- Requirement -
Your answer must be an exact transcription of the lines from the line with "Maven, add the Hibernate5Module dependency in pom.xml" through the final line of the data.

----- Extracted data

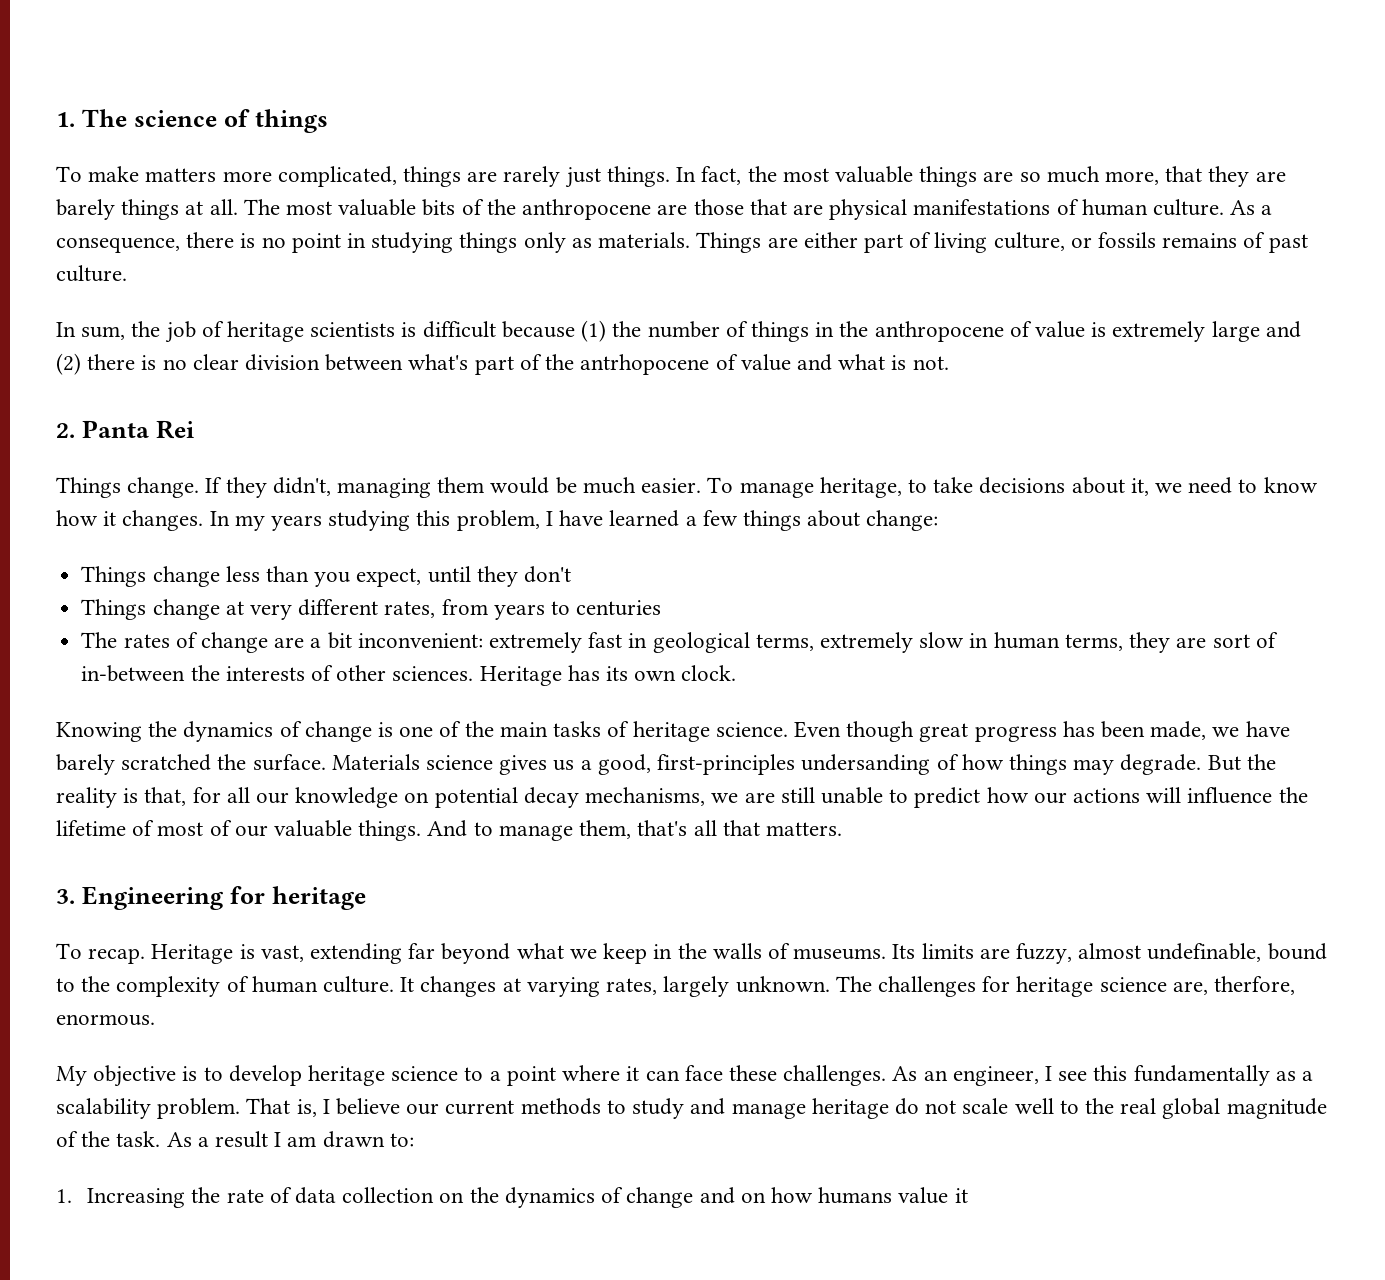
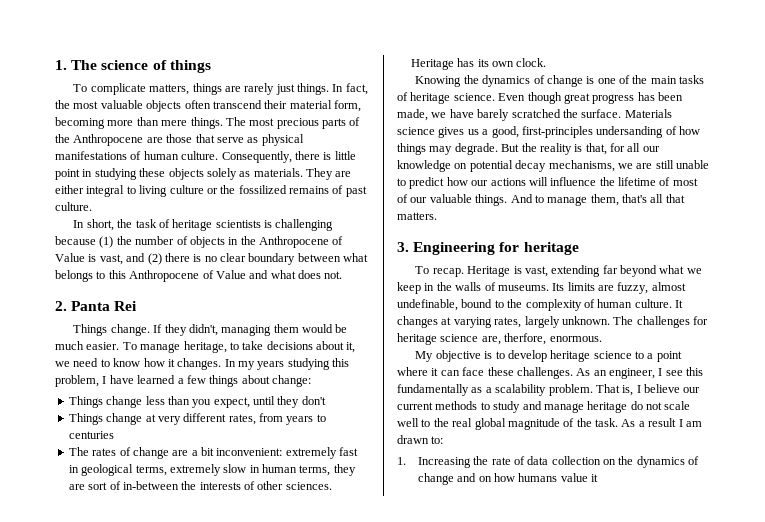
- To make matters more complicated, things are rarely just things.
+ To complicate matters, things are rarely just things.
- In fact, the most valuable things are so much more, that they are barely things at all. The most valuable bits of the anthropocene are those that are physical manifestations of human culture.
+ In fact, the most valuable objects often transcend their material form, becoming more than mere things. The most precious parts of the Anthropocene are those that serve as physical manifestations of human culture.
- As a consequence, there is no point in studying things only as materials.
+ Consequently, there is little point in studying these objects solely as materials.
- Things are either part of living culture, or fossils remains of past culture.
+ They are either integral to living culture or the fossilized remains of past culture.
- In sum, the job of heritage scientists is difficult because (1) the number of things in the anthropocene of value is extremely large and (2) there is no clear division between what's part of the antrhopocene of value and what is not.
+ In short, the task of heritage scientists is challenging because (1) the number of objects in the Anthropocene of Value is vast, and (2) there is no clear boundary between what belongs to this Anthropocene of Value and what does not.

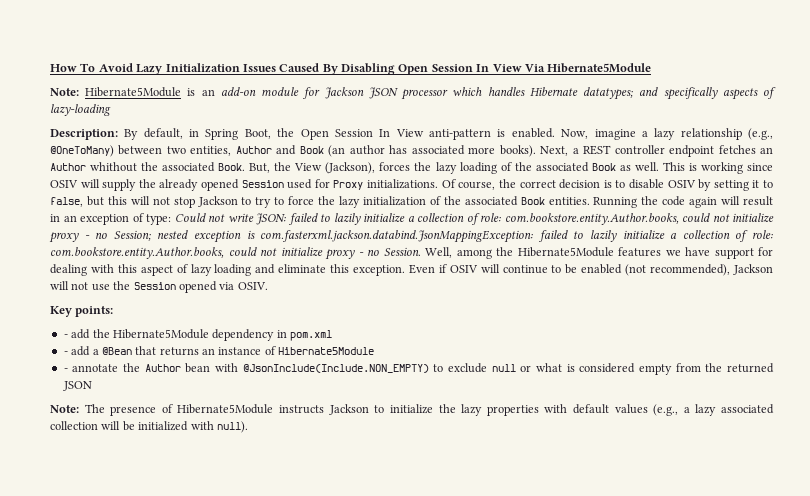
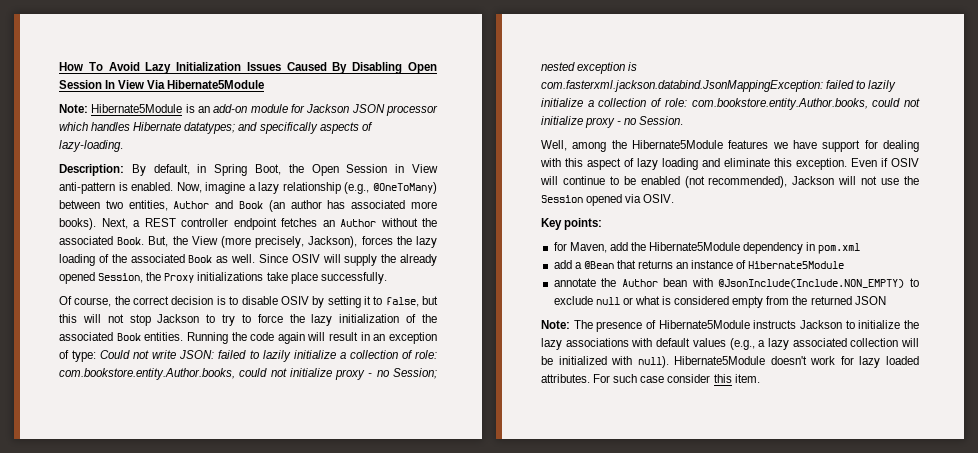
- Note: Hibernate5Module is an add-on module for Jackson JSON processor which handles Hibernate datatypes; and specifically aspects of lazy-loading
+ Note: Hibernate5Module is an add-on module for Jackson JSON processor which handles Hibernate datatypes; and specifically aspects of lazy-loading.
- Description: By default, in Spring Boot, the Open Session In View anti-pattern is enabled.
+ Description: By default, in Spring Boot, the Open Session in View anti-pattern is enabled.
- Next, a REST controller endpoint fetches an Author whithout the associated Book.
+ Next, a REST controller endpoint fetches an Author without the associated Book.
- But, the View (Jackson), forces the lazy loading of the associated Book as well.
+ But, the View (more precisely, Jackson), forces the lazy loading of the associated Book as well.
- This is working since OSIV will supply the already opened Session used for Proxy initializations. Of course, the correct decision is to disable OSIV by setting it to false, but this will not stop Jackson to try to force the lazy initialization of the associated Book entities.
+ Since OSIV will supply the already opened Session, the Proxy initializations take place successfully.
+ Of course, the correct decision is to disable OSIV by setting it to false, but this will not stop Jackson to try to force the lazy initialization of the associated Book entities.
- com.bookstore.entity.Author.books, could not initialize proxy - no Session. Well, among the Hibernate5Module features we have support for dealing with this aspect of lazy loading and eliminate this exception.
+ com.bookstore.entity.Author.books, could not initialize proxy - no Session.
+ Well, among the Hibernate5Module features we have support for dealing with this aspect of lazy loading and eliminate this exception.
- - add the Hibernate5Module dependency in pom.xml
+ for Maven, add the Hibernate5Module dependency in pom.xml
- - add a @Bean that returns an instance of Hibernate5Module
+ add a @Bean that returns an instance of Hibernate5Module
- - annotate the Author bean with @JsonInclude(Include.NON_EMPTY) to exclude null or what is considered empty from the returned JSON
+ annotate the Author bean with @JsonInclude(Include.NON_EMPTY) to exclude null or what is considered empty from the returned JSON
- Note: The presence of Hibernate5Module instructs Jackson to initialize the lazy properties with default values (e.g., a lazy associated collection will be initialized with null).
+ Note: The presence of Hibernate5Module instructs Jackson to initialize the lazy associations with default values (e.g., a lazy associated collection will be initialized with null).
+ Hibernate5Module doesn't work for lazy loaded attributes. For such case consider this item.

----------

- Response -
+ for Maven, add the Hibernate5Module dependency in pom.xml
- - add a @Bean that returns an instance of Hibernate5Module
+ add a @Bean that returns an instance of Hibernate5Module
- - annotate the Author bean with @JsonInclude(Include.NON_EMPTY) to exclude null or what is considered empty from the returned JSON
+ annotate the Author bean with @JsonInclude(Include.NON_EMPTY) to exclude null or what is considered empty from the returned JSON
- Note: The presence of Hibernate5Module instructs Jackson to initialize the lazy properties with default values (e.g., a lazy associated collection will be initialized with null).
+ Note: The presence of Hibernate5Module instructs Jackson to initialize the lazy associations with default values (e.g., a lazy associated collection will be initialized with null).
+ Hibernate5Module doesn't work for lazy loaded attributes. For such case consider this item.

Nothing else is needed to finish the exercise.